Pharmacology and Pharmaceutics

PIs: Professor Gary Hix and Dr Iain D. Nicholl

We previously generated a panel of variants of aspirin in order to identify the chemical moieties that provide toxicity against colorectal cancer cells, and identified compounds that are significantly more toxic to colorectal cancer (CRC) cells than aspirin, yet appear to retain a degree of specificity for CRC cells in vitro, and have the capacity to induce programmed cell death in cancer cells.  In addition, the compounds diaspirin and fumaryldiaspirin significantly suppressed tumour growth in vivo in the non-cachectic MAC13 mouse model of colorectal cancer with no apparent toxicity to the animal. Recently we have discovered that aspirin and aspirin analogues have the potential to synergise with platins, mainstays of chemotherapy. We wish to extend these findings and synthesise organometallic compounds based on aspirin, “diaspirins” and platinum group metals, bringing together the benefits of NSAIDs and platin-like moieties in a single drug molecule, to examine their potential as chemotherapeutic agents.  

Proposed Research 

1. Investigation into the synergistic interaction of platins with NSAIDs 
2. Development of novel metal derivatives of NSAIDS (including diaspirins)  
3. Evaluation of the stability and performance of novel compounds using cytotoxicity assays and testing lead compounds against the NCI-60 Human Tumor Cell Lines at the NIH National Cancer Institute Developmental Therapeutics programme. 

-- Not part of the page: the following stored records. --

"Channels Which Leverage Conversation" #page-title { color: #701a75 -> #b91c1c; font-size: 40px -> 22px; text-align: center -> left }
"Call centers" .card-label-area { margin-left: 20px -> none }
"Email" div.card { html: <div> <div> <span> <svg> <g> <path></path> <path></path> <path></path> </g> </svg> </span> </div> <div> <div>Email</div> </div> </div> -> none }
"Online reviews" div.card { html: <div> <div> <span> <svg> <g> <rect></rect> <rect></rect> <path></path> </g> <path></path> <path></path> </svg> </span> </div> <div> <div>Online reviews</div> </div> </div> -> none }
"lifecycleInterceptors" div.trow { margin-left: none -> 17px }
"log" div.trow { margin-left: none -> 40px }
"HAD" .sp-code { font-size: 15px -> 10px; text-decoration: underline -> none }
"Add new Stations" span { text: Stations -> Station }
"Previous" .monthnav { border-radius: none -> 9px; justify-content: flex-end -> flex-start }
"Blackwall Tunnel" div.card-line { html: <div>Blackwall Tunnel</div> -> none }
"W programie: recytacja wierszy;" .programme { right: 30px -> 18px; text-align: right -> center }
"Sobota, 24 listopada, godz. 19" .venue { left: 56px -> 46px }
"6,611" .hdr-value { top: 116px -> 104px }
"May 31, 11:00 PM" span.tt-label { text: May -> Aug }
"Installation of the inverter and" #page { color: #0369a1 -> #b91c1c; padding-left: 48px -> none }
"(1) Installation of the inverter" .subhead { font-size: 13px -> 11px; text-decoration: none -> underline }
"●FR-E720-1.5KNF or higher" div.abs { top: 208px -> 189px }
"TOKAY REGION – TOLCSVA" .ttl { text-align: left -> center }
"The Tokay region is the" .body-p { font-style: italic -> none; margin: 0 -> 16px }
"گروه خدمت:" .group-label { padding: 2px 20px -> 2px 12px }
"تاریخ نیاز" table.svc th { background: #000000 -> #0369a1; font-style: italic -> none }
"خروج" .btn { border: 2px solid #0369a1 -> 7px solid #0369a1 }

The research commenced in 2020 under the supervision of Professor Gary Hix and Dr Iain D. Nicholl at the School of Sciences with collaboration from Mr Joe Astley (Research Associate; SIRC) and colleagues from the Science Park, University of Wolverhampton. The research is funded being by ERDF via the SIRC based at the University of Wolverhampton. 

Relevant Publications 

• Claudius, A.K., Kankipati, C.S., Kilari, R.S., Hassan, S., Guest, K., Russel, S.T., Perry, C.J., Stark, L.A. and Nicholl, I.D. (2014) Identification of aspirin analogues that repress NF-kB signalling and demonstrate anti‐proliferative activity towards colorectal cancer in vitro and in vivo. Oncol Rep, 32, pp. 1670-1680. 
• Bashir, A.I.J., Kankipati, C.S., Jones, S., Newman, R.M., Safrany, S.T., Perry, C.J., and I.D. Nicholl. (2019) A novel mechanism for the anti-cancer activity of aspirin and salicylates. Int. J. Oncology 54: 1256-1270, 2019 DOI: 10.3892/ijo.2019.4701. 

PI: Dr Waseem Kaialy

Tablets are the most common pharmaceutical dosage forms due to advantageous characteristics such as ease of administration, precise dosing, and good physicochemical stability.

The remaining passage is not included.